In the early morning hours, when the air outsider was still cool and sweetly scented from the errant kumiai that grew in the rain-soaked courtyard, Marta would sit in the chair and dry her hair with a towel. She would observe bemusedly every morning as the cats of the neighborhood traipsed along the wet and drying cobblestones to get the milk that Lupe, the kitchen servant, would always leave them.

But this morning, the cats did not come and it struck Marta as odd, as maybe a portent of some future event. She had become accustomed to the daily routines that greeted her. Perhaps they had gone as cats are wont to do or even worse, she shuddered, maybe a large animal such as a coyote had gotten to them. She told herself not think such harsh things. It was bad for a person 's health and digestion.

Marta raised the nickel-backed looking-glass to study her youthful face. She gazed upon her reflection at every possible angle, looking for any transgression of youth that may have occurred overnight. Sleeping had always been her personal sanctuary until her Tia Lucinda had awoken overnight with a fright of gray hair. At the time, it had traumatized poor, young and impressionable Marta to the point that she still she examined her face, neck and hands every morning for any visible lines or wrinkles.

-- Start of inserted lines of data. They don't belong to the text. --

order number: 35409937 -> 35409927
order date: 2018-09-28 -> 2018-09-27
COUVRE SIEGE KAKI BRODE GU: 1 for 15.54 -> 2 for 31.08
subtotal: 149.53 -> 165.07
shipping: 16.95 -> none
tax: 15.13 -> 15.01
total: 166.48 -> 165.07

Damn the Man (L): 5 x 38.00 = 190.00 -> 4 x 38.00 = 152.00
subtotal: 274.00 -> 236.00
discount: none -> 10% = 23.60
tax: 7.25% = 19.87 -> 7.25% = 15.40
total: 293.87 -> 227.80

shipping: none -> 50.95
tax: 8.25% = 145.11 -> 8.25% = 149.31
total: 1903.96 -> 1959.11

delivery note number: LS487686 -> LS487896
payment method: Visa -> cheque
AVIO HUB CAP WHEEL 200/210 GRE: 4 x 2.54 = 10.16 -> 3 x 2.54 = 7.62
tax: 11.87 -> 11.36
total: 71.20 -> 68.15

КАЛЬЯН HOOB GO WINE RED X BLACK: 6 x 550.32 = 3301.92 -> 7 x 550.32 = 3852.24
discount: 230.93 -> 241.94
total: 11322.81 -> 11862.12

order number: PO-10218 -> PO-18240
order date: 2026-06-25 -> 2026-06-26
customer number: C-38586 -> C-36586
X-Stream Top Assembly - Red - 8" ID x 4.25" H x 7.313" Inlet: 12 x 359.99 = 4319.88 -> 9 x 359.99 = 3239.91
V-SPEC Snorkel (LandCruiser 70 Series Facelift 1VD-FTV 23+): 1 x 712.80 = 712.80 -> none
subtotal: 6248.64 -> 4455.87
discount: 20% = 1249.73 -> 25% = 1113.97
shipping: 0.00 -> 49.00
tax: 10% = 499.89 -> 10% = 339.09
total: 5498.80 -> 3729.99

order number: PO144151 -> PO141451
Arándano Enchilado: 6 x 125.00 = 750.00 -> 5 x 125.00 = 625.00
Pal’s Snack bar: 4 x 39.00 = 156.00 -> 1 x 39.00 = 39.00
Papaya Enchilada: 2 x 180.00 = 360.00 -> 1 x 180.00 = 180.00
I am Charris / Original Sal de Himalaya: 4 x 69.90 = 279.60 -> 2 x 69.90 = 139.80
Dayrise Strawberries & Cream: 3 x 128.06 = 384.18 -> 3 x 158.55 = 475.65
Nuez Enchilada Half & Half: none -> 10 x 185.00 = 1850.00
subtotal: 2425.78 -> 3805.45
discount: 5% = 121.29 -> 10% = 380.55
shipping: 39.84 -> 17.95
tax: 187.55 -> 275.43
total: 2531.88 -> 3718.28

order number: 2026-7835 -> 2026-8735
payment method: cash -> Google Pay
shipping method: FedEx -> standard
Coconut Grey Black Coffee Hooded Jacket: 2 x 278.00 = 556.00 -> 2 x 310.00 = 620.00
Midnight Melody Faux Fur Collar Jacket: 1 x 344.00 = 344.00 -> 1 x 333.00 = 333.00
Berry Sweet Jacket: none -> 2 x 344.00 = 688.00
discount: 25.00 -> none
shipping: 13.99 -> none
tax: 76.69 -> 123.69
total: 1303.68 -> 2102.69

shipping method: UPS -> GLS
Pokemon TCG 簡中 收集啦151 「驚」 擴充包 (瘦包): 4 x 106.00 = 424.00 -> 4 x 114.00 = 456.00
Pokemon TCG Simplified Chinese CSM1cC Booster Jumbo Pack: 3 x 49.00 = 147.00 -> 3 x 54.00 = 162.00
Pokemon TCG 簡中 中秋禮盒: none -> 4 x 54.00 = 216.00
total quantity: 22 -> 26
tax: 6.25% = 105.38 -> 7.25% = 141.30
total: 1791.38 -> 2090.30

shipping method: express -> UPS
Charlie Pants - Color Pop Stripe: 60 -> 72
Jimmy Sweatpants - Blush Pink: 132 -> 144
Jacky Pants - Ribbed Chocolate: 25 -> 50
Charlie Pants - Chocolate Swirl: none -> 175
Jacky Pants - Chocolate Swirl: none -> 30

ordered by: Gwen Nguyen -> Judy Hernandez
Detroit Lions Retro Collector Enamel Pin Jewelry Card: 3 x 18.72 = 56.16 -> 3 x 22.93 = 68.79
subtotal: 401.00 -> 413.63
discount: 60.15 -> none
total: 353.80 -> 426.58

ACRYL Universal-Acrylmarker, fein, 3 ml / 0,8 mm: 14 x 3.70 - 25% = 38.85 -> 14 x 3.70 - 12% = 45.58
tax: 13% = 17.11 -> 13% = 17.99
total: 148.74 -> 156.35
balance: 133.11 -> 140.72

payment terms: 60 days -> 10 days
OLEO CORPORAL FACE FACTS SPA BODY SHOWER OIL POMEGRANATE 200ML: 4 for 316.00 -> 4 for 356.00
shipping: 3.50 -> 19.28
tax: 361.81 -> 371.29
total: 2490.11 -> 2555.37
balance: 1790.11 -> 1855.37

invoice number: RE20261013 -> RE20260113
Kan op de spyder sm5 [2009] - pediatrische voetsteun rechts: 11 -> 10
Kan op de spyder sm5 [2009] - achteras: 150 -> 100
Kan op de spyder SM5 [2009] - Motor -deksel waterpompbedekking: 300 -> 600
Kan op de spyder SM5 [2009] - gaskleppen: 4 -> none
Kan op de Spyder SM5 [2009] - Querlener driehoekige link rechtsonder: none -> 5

Marta had little reason to worry, as she was still a young woman. Only eight years had passed since that day when she was fourteen and had heard the story of her tia aging prematurely overnight. To others, it was a preposterous story, but with Marta, the tale stayed true.

Marta arranged her hair to one side and then ran her fingers through the cool wet strands to straighten their curl. The coolness felt good against her fingers as she slowly patted at her hanging hair in concert with her free hand.

She was a beauty of mysterious origin for she looked like no other in the small town. There was talk of her ancestry being mixed, that she wasn 't completely Coastanoan. Some thought of her look as exotic, as if some gypsy or Middle-Eastern blood had been mixed or possibly her grandfather had been of Russian-Jewish ancestry, such was her dark and stunning visage.

It was no coincidence that Marta was aware of this, but she did not allow it to become a noticeable character flaw. It had been brought to her attention almost to a self-conscious shattering and annoying degree from puberty onward by men and women alike. Young or old, she remembered the men staring at her, until she felt as if she were a freak and she remembered the awful comments that the women made; young or old, it didn 't seem to matter. She had learned since then to accept her unique look, even if sometimes it made her feel hideous and not the true beauty into which she was born.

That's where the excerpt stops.